“If the dead talk to you, you are a spiritualist; if God talks to you, you are a schizophrenic.”
– Thomas Szasz
More than eighteen years after earning the label, “bipolar disorder,” I’m ready to trade in the title. After further review, I’ve found that it doesn’t really suit me. It served its purpose for sure, calling my attention to how misunderstood the mental health concept is in our society, and giving me a fresh awareness to just how embedded the stigma is because I’ve lived it on the other side of “sane.” The usual kind and sympathetic response I get when people hear of my diagnosis is, “I never would’ve guessed that about you.” A well meaning reply that translates to “sick, crazy, beyond your senses, out of your mind, lunatic, insane, deranged, unhinged, off your rocker, stark raving mad.”

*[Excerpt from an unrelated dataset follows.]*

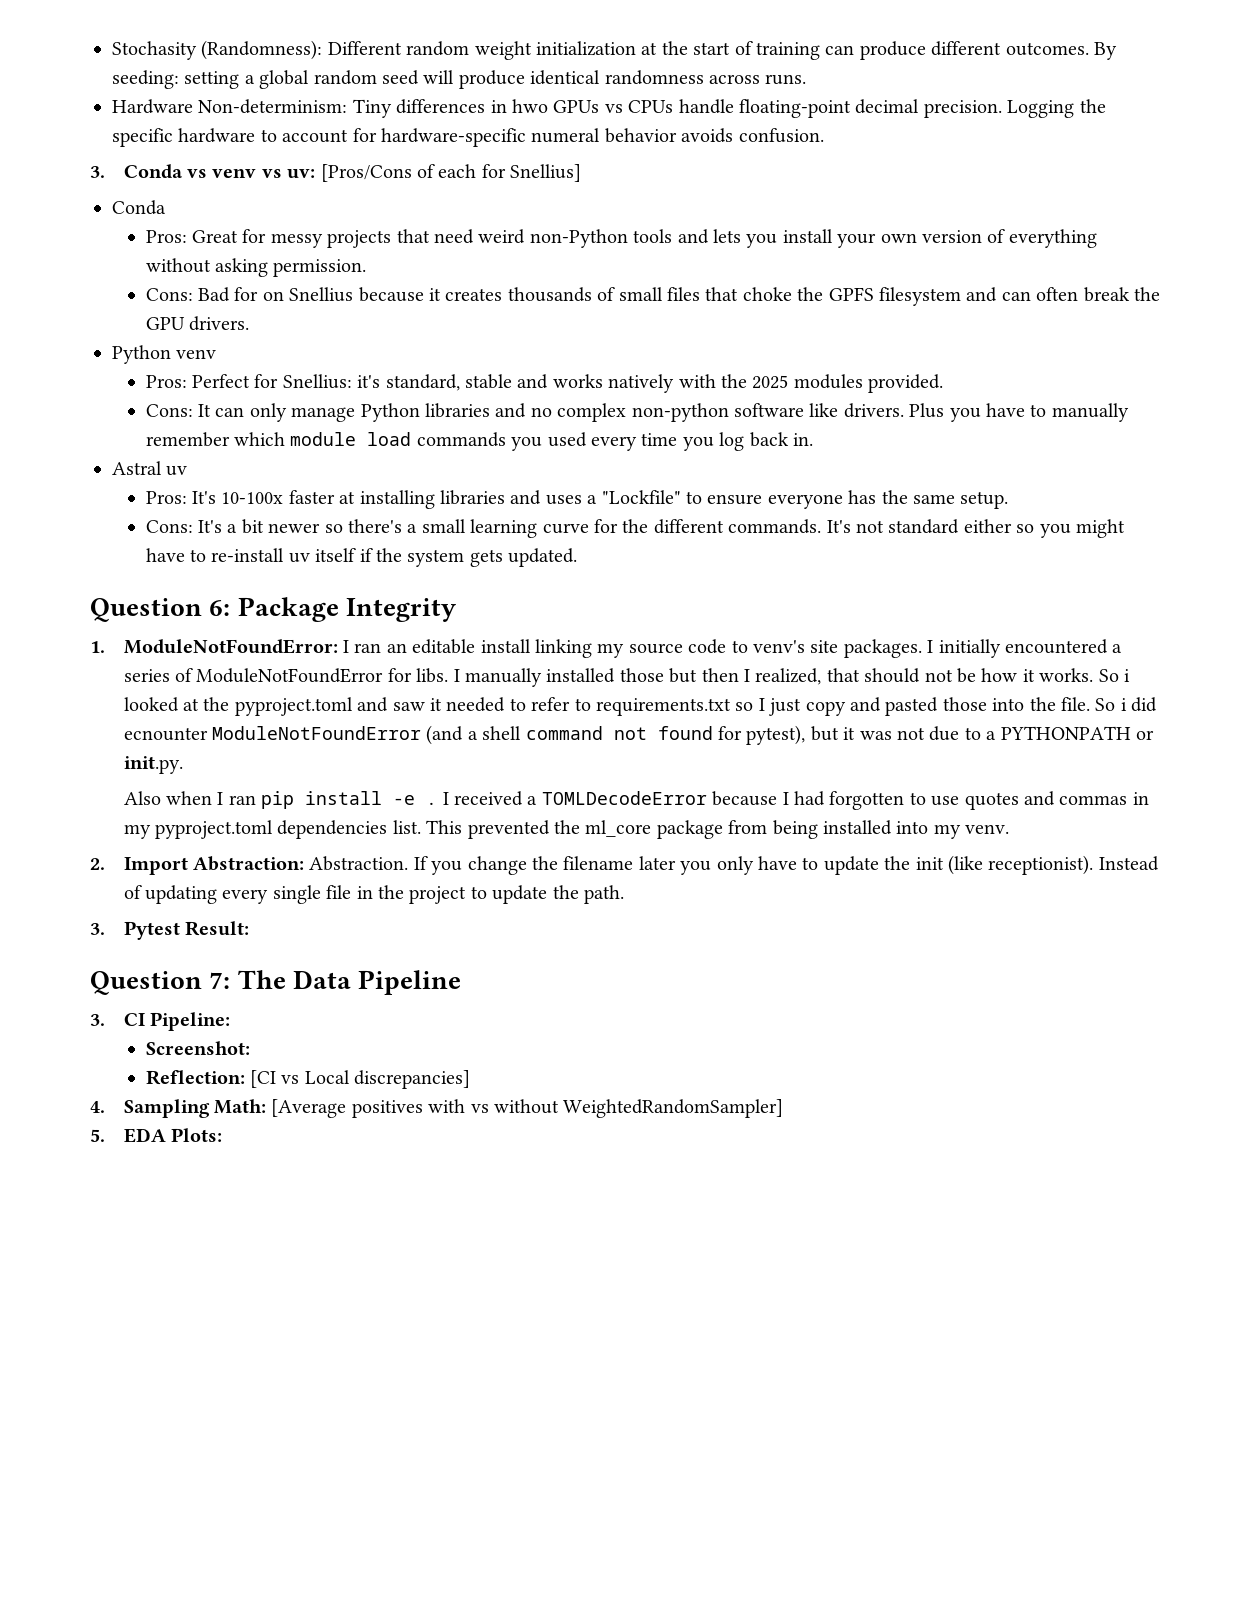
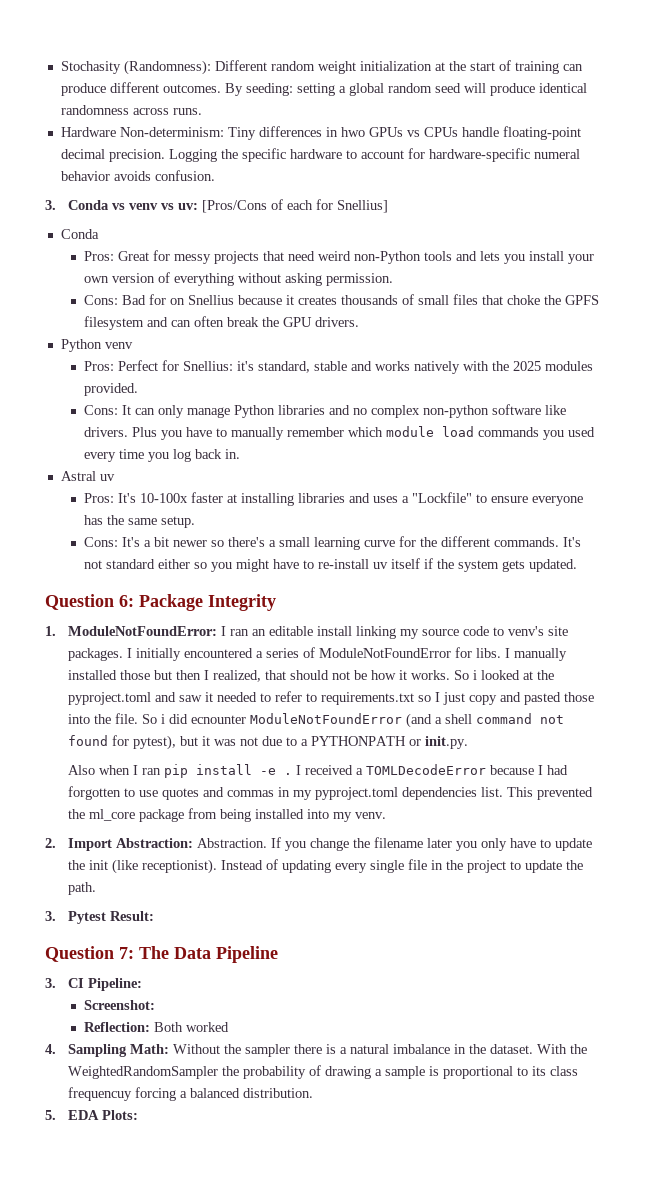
- Reflection: [CI vs Local discrepancies]
+ Reflection: Both worked
- 4. Sampling Math: [Average positives with vs without WeightedRandomSampler]
+ 4. Sampling Math: Without the sampler there is a natural imbalance in the dataset. With the WeightedRandomSampler the probability of drawing a sample is proportional to its class frequencuy forcing a balanced distribution.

My humorous side does not reflect any of these so it’s much more fun to think of myself as cockamamie, batshit, half-baked, cuckoo, nuts, daft, kooky, creative, loco, bananas, loony, unique and genius. That’s more like me, Certified. Yet of all the terms that could be used to describe my condition, “illness” or “disorder” do not factor in at all. As a matter of fact they defy it. I prefer the Shaman diagnosis, prevalent in history and Eastern traditions.
The definition of Shaman is a person regarded as having access to, and influence in, the world of good and evil spirits. Typically such people enter a trance state during a ritual (or naturally), and practice divination and healing. Indigenous people, including Native American and Eastern Cultures observe that individuals who have experiences that in America today are considered delusional and psychotic were nurtured and revered, because they had transcended into the spirit world, or that spirits had chosen them. In the Shaman world, these chosen ones are assigned a mentor, cared for and looked up to for their wisdom or spiritual connections. Their gifts are nurtured. If you’re only accustomed to knowing about, experiencing and familiar with the traditional Western concepts of mental illness, that won’t make much sense to you. But if you do some research and look into the history and practices beyond the U.S. paradigm, you’ll find an ages-old, accepted and entirely different perspective. Who’s to say who is right?
I first became acquainted with the Shaman concept after taking a workshop and in a college course about science, religion and nature. As I researched and explored culture and anthropology further, I adopted it. It fits who I am. From birth I have felt guided by a force, which I once referred to as “God” and now call the Universe. And I have close connections with nature and my ancestors. Sensing that calling, I have studied Shamanism further, which draws me closer to the spiritual world. Driven by love and belief in the power of energy, I now have an appreciation for the more holistic approaches to viewing and treating mental “illness.”
Bipolar, Schizophrenia and related Disorders, are merely words to describe conditions that fall under the category of severe mental illnesses, a U.S. term that was born of a complicated layer of laws, policies, government, physician associations and medical codes, the mental health system. I understand the good that they attempt and the patients that find solace in them. And I don’t wish to take treatment choice away from anyone. But as someone who falls under this category, I feel pretty damn good, and not the least bit out of order. We deserve the experience to be truly who we are and not what the system makes us out to be. If we are only able to bring ourselves back to the perfection we were before our diagnosis and look forward from there with a different lens, we could see what is right about us rather than what is wrong.
I for one am definitely not out of order. Just deeply in touch with nature and my spiritual self. Shaman. Perhaps a little half-baked, too. And I think those who know me closest would agree.